There are some vehicles in Canada and Mexico that you can't buy in the States — even some automakers that aren't present in the U.S. We had a look at what you can buy in our neighbors to the north and south and picked the 10 coolest cars and trucks that you can get there, but not here.
Audi A1 Sportback, Mexico (above)
You can get all kinds of cool stuff in Mexico, including cars like this Audi A1 Sportback. Smaller than the A3, it's Mini-sized, and available in this four-door Sportback version. It comes with a turbocharged 1.4-liter four-cylinder making 122 hp or a supercharged and turbocharged 1.4-liter, making 185 hp. Despite its size, it comes with all the style and quality of larger Audis.
Audi S5 Sportback, Mexico
We get the Audi A5/S5 here in the U.S., but we don't get the Sportback version, a four-door hatchback that's meant to counter the BMW 4 Series Gran Coupe. The S5 Sportback has a 2.3-inch-longer wheelbase than the S5 coupe, and all that extra length goes to backseat legroom. Think of it as a junior S7, powered by a 333-hp, turbocharged 3.0-liter V-6 and sporting all-wheel drive, Audi MMI and far more style than the normal S4 sedan can muster.
Chevrolet Tornado, Mexico
Want to see the coolest pickup truck you can't buy in the U.S.? It's the Chevrolet Tornado. Built off of a front-wheel-drive subcompact sedan platform engineered and manufactured in Brazil, it's powered by a 105-hp, 1.4-liter four-cylinder engine mated to a five-speed manual transmission. Despite its tidy dimensions and less than robust power, it manages to rate a load capacity of more than 1,600 pounds and has useful items like cargo box steps in the fenders, intermittent wipers and tons of accessories.
Ford EcoSport, Mexico
While the U.S. has just started to discover subcompact SUVs like the Jeep Renegade and Honda HR-V, foreign markets have had them for a while. Mexico's Ford EcoSport, designed and built in Brazil, is based on the Ford Fiesta and powered by a 145-hp, 2.0-liter four-cylinder engine. The front-wheel-drive baby SUV uses a choice of manual or automatic transmissions. Ford has considered bringing this car to the U.S., but may be waiting to see how the category does before committing its own model.
Ford Ranger, Mexico
We've got the new Chevrolet Colorado, but the midsize truck a lot of enthusiasts want and miss is still not coming to the U.S., but it's in Mexico. The new Ford Ranger is available there, but don't feel too bad as options are limited: it comes only with a four-cylinder gas or diesel engine, manual transmission and rear-wheel drive. Still, it can carry nearly 3,000 pounds of payload and ford water that's 31 inches deep, so we'd call it cool.
Kia Rondo, Canada
Remember the Kia Rondo, the seven-passenger compact tall wagon that almost presaged the crossover craze? Kia stopped importing it to the U.S. in 2009, much to many die-hard fans' disappointment, but it never actually died; it's still available in Canada and has even been updated. Featuring a 164-horsepower, 2.0-liter four-cylinder engine, six-speed manual or automatic transmissions, seating for seven and tons of room inside, it starts at the U.S. equivalent of more than $17,000, not including a destination fee. One wonders if it might not be successful in the U.S. in its current, less awkward-looking form.

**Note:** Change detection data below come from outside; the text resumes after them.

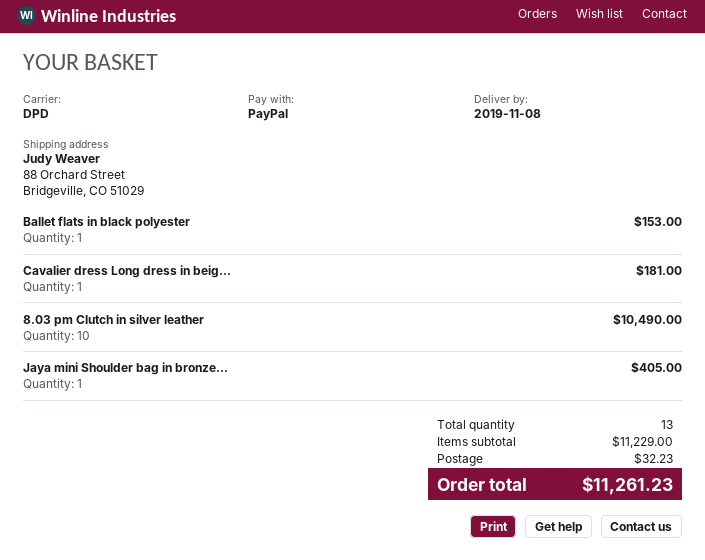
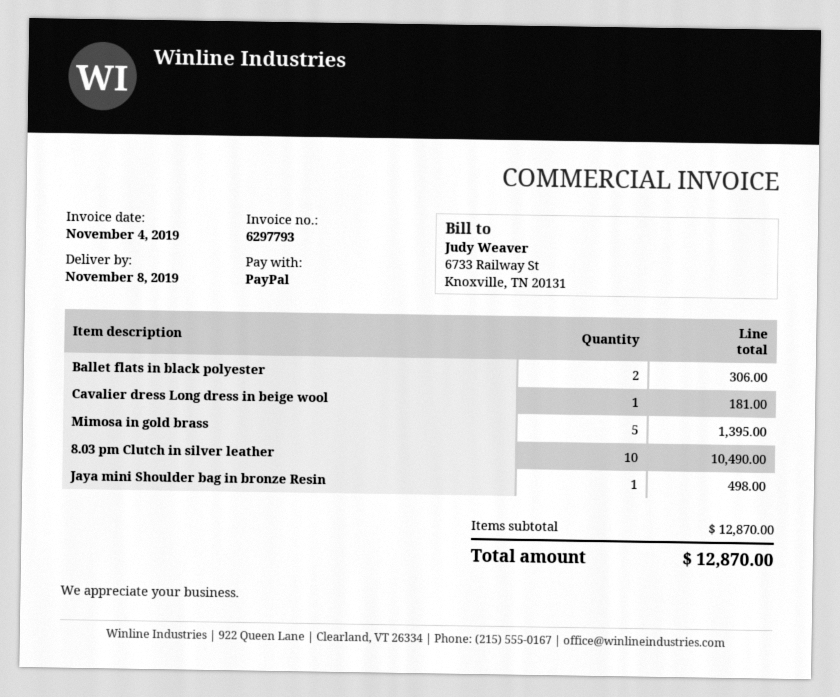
Ballet flats in black polyester: 1 for 153.00 -> 2 for 306.00
Jaya mini Shoulder bag in bronze...: 1 for 405.00 -> 1 for 498.00
Mimosa in gold brass: none -> 5 for 1395.00
subtotal: 11229.00 -> 12870.00
shipping: 32.23 -> none
total: 11261.23 -> 12870.00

Mercedes-Benz B-Class, Canada
Small, tall-wagon-style compacts are popular around the world, and Canada gets two: The Rondo is the bargain, and the Mercedes-Benz B-Class is the more luxurious one. For a starting price of more than $25,000 USD, you can pick up this tall five-passenger, front- or all-wheel-drive compact with a standard 208-hp, turbocharged 2.0-liter four-cylinder engine and dual-clutch seven-speed automatic transmission. Think of it as a CLA with a lot more headroom and all the luxurious style and amenities of its bigger siblings.
Nissan Micra, Canada
While Nissan doesn't go any smaller than the subcompact Versa in the U.S., it goes one level tinier in Canada, importing the city-car-sized Micra as something of a Mini-fighter. The base models are an astonishing bargain: A new Micra S starts around $8,000 USD, and includes a 109-hp four-cylinder, a five-speed manual transmission, 60/40 split-folding rear seats and not much else. Still, for a brand-new, stylish city car that gets a converted 27/35 mpg city/highway and can be customized like a Mini Hardtop, that's a steal.
Peugeot RCZ, Mexico
This one's really unusual. French automaker Peugeot hasn't sold cars in the U.S. for a couple decades, but it's still a big global company with a full line of cars and trucks in Mexico. This is the most interesting: the RCZ coupe, a front-wheel-drive sports coupe packing a 200-hp, turbocharged 1.6-liter four-cylinder engine and styling straight off its 2009 concept-car inspiration. It may not be the fastest sports coupe ever made, with a zero-to-60-mph time of about 7.5 seconds, but its looks can stop traffic.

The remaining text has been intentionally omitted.